I am not a part of any organisation. However, Mridu has asked me to take part in the workshops that he conducts in the future. Such classes are useful to introduce people to traditional art forms. People like me would not have known that manuscript painting could be learned if I had not met Mridu. However, I feel that in workshops people do not really learn a lot. This process and teaching needs to go on for a longer duration and larger quantities of traditional materials like colour and paper should be available for trainees.


Moreover, one has to be dedicated to learn such an art form. It takes a lot of time and patience to work on manuscripts. People nowadays ask me what advantages will a traditional method like this have? There is no immediate economic benefit. However, this will help to keep our tradition alive and make us feel proud of our cultural heritage. When we see some of the old manuscripts today we get drawn towards them. Is this not value? How long will ATM cards or computerised things exist? When something is manually created it will last for another 300400 years. People in the later generations will learn from manuscripts that will be created now like we are now learning from older manuscripts.


In order to attract people and make manuscript painting and writing more meaningful in the present context, we need to make some innovations. We can make certificates and abhinandan patras in the traditional manuscripts style and present it to people. If a minister visits, we can present him/her a traditional manuscript written in Assamese, Hindi and English. Such a transformation will have an economic value and artists who will be engaged in creating them will be able to earn something from it. There are so many festivals that are celebrated nowadays. Traditional manuscripts can be used in such festivals. Community life and culture will be reflected when every house has one such manuscript in their possession.
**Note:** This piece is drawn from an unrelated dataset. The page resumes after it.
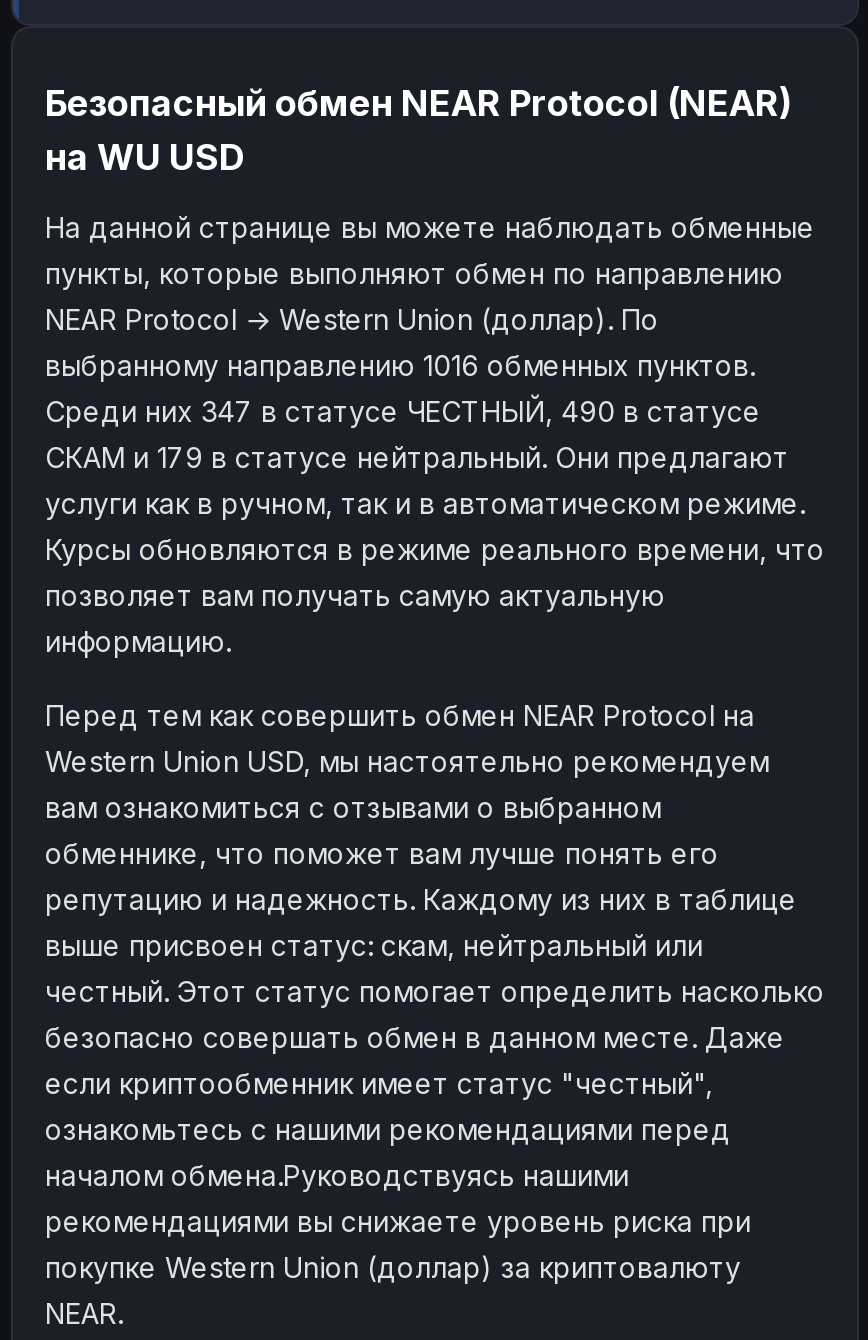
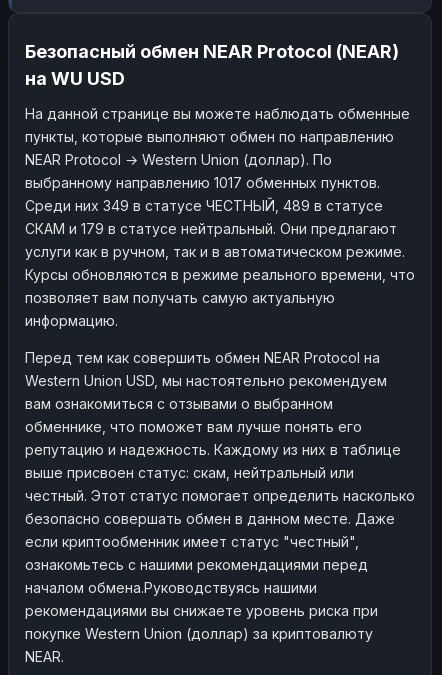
[45,347,755,381] выбранному направлению 1016 обменных пунктов. -> [25,174,380,190] выбранному направлению 1017 обменных пунктов.
[45,393,761,427] Среди них 347 в статусе ЧЕСТНЫЙ, 490 в статусе -> [25,196,383,214] Среди них 349 в статусе ЧЕСТНЫЙ, 489 в статусе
MB: Why do you think this art form has declined?


HNK: Most people nowadays do not want to work hard. They are also more concerned about the monetary and immediate visible advantages that something can bring. This kind of an endeavour requires a lot of time and patience. Spirituality also plays a role although many people may not agree with me. When I work I think I am doing something for God. If one wants to work hard and if s/he understands the value of such an art form, manuscript painting and writing can be preserved.


Moreover, after a point of time artists did not get a lot of support and patronage like they earlier used to. Last manuscripts were probably created around a hundred years back. After that no one was involved in writing or painting on manuscripts. Before the advent of print media, people had no other option but to create manuscripts in the traditional method.


MB: How were manuscripts used earlier?


H.N.K.: Earlier, as narrated by the cleric in our village prayer house, during his grandfather’s days they used to send young monks for training in different satras across Assam. These monks would bring sachi barks from different places and process it for them. There used to be a readily available stock of materials for production of manuscripts. This trend has diminished now.


Manuscripts were used in satras. Monks used to read out religious hymns and literature from them. Apart from that there were manuscripts that had recorded Ayurvedic and medicinal knowledge. There were many montro puthis or manuscripts used for magic. Such manuscripts were used to bring about both good and bad effects directed at someone. When a person used them he/she would keep them with him/her. After the person died, these puthis were either given away to someone or thrown into a river or other waterbody.


M.B.: What do you think in terms of quality of the work that is being produced nowadays?


H.N.K.: We have to keep working and improving. My work is not perfect but I am trying. If people keep working consistently, manuscripts at present can be as beautiful as the old ones and will have an international value in the market. It is a slow process and it has to be done in small bits.